Transcription, pictures excluded: write out the data below exactly.

**Dataset items:**
********

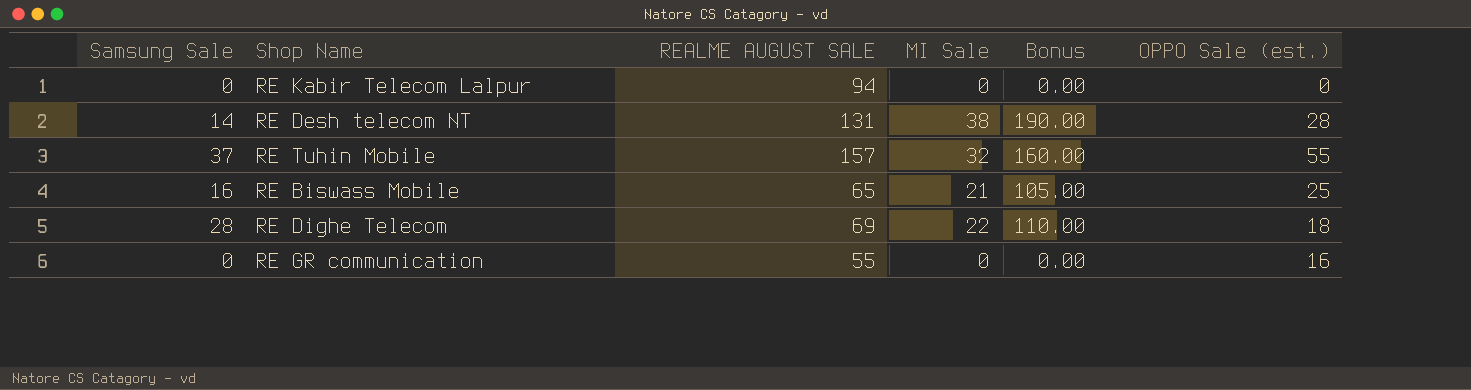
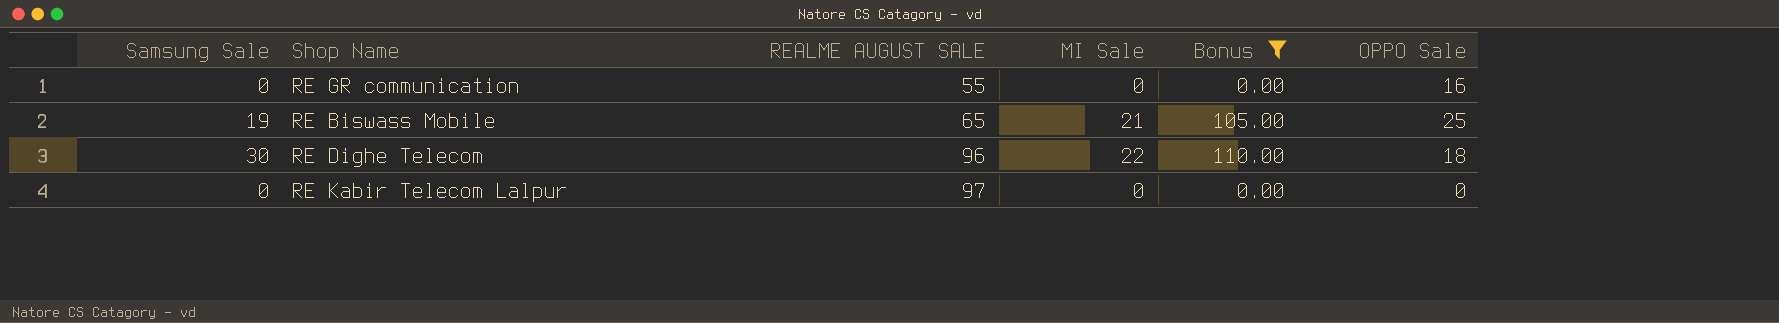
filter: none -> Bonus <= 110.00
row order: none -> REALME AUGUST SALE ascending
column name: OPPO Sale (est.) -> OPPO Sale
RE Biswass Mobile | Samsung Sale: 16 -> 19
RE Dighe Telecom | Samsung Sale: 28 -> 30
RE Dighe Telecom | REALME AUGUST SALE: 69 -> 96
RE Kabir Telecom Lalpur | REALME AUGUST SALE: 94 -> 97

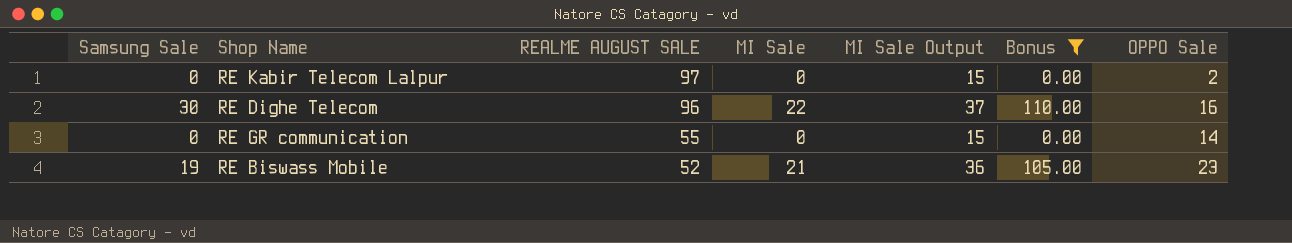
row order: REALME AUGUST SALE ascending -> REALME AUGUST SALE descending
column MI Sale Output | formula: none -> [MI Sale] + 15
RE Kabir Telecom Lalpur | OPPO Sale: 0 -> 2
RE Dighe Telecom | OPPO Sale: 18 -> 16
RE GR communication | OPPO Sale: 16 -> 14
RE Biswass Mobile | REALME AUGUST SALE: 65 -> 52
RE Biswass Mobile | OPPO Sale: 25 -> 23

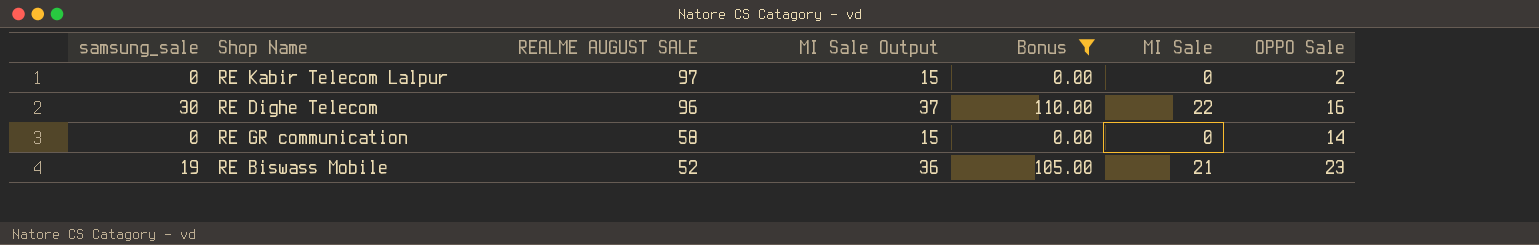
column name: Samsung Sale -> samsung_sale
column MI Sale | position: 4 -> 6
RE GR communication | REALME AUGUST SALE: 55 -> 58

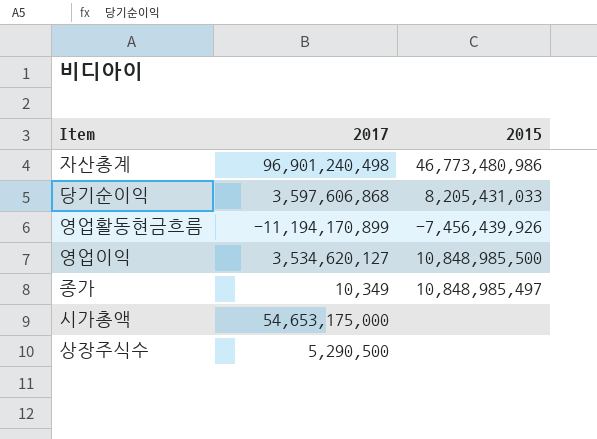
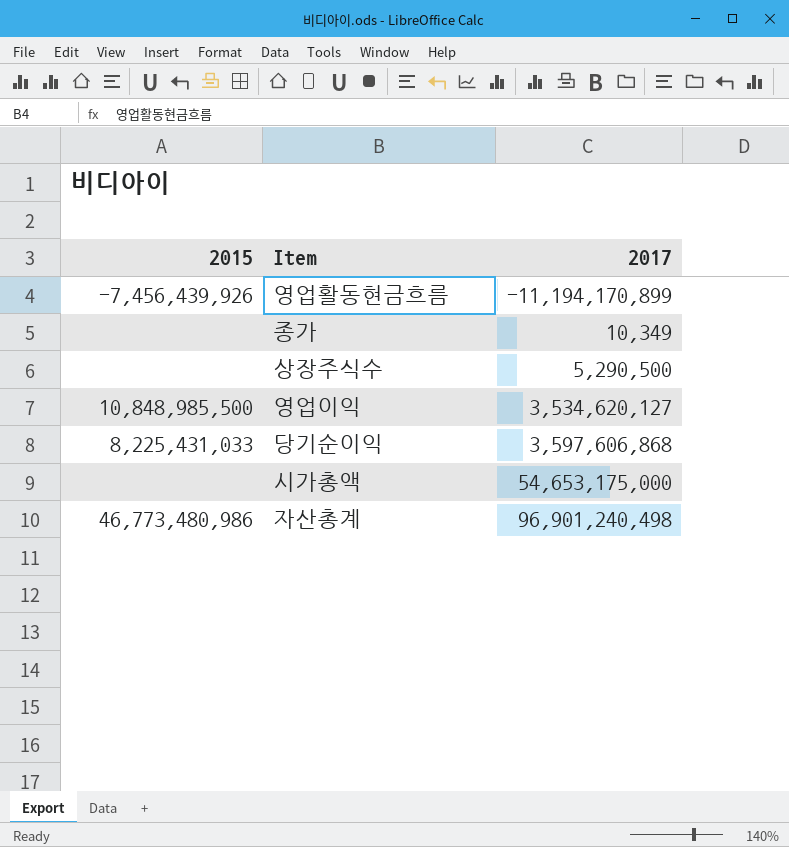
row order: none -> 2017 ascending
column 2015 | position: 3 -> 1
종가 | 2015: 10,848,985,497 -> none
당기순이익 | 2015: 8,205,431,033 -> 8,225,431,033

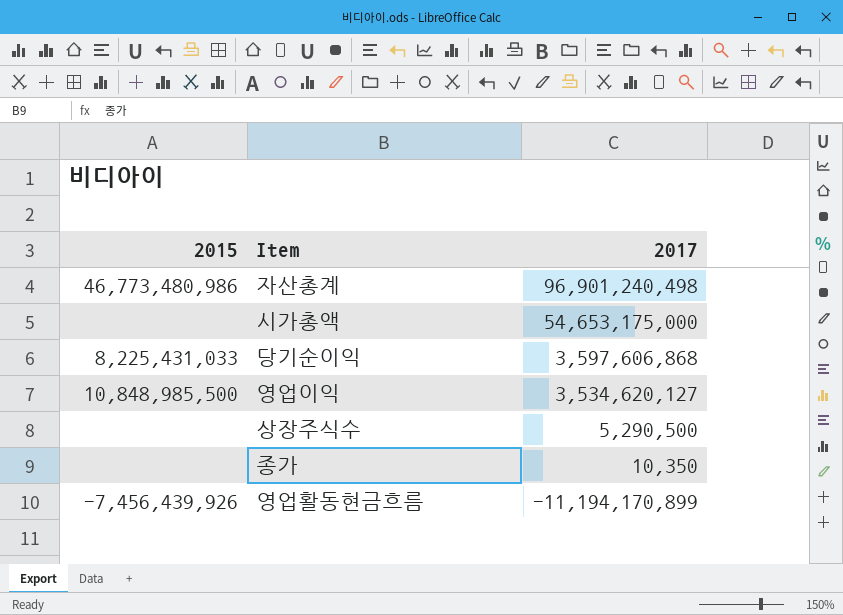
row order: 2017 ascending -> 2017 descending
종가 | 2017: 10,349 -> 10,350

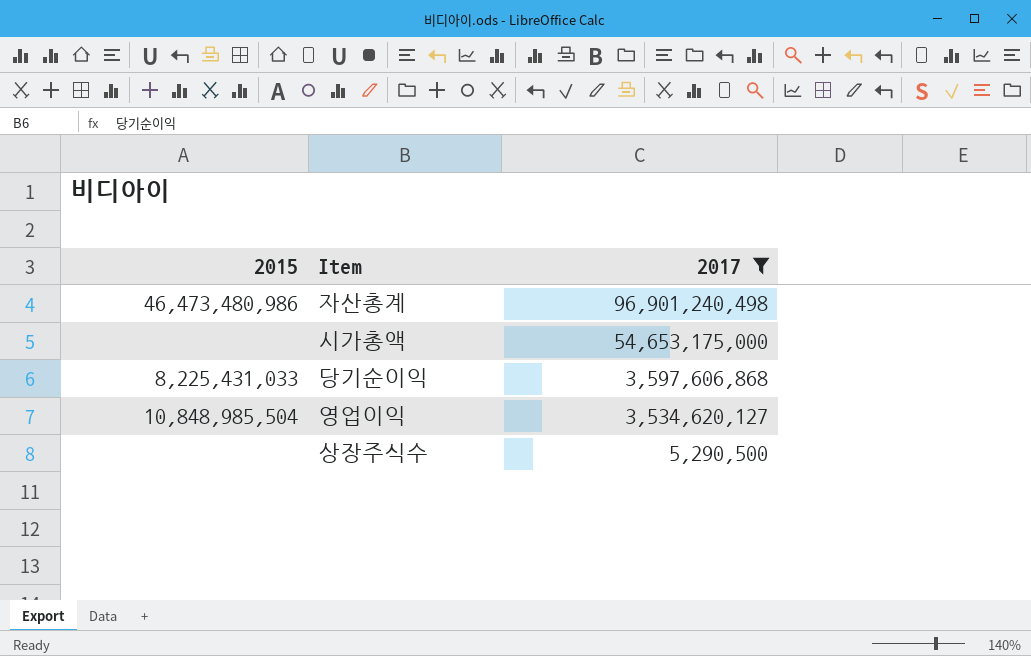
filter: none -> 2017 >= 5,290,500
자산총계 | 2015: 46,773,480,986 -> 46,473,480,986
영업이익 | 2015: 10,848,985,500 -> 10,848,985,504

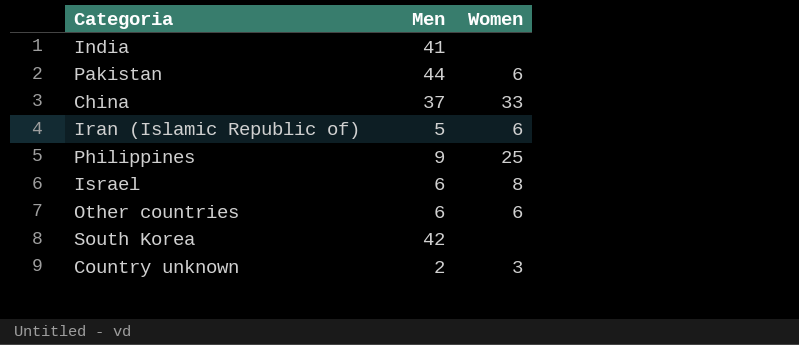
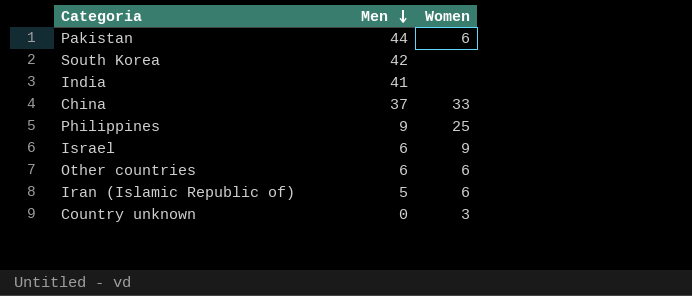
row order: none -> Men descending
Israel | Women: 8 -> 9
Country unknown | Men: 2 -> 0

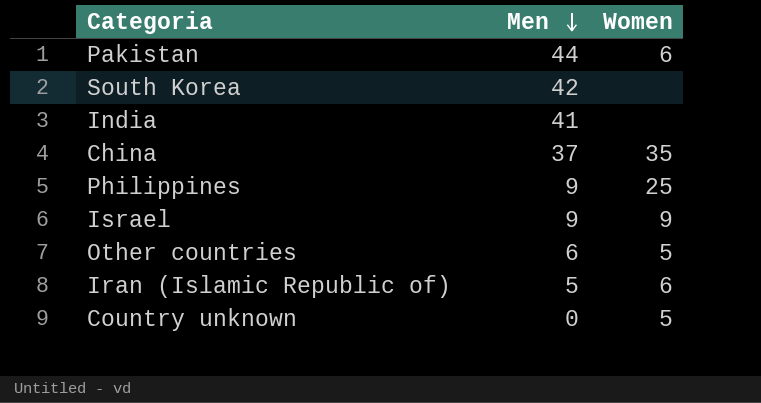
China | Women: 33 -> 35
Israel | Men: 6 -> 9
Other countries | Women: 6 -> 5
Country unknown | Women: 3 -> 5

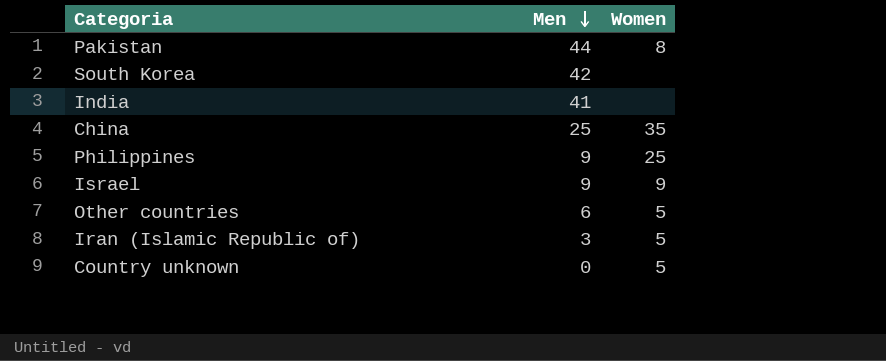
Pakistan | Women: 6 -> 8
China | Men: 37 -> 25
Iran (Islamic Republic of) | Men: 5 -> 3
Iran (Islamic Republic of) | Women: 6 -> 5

********

**ANSWER:**
filter: none -> Bonus <= 110.00
row order: none -> REALME AUGUST SALE ascending
column name: OPPO Sale (est.) -> OPPO Sale
RE Biswass Mobile | Samsung Sale: 16 -> 19
RE Dighe Telecom | Samsung Sale: 28 -> 30
RE Dighe Telecom | REALME AUGUST SALE: 69 -> 96
RE Kabir Telecom Lalpur | REALME AUGUST SALE: 94 -> 97

row order: REALME AUGUST SALE ascending -> REALME AUGUST SALE descending
column MI Sale Output | formula: none -> [MI Sale] + 15
RE Kabir Telecom Lalpur | OPPO Sale: 0 -> 2
RE Dighe Telecom | OPPO Sale: 18 -> 16
RE GR communication | OPPO Sale: 16 -> 14
RE Biswass Mobile | REALME AUGUST SALE: 65 -> 52
RE Biswass Mobile | OPPO Sale: 25 -> 23

column name: Samsung Sale -> samsung_sale
column MI Sale | position: 4 -> 6
RE GR communication | REALME AUGUST SALE: 55 -> 58

row order: none -> 2017 ascending
column 2015 | position: 3 -> 1
종가 | 2015: 10,848,985,497 -> none
당기순이익 | 2015: 8,205,431,033 -> 8,225,431,033

row order: 2017 ascending -> 2017 descending
종가 | 2017: 10,349 -> 10,350

filter: none -> 2017 >= 5,290,500
자산총계 | 2015: 46,773,480,986 -> 46,473,480,986
영업이익 | 2015: 10,848,985,500 -> 10,848,985,504

row order: none -> Men descending
Israel | Women: 8 -> 9
Country unknown | Men: 2 -> 0

China | Women: 33 -> 35
Israel | Men: 6 -> 9
Other countries | Women: 6 -> 5
Country unknown | Women: 3 -> 5

Pakistan | Women: 6 -> 8
China | Men: 37 -> 25
Iran (Islamic Republic of) | Men: 5 -> 3
Iran (Islamic Republic of) | Women: 6 -> 5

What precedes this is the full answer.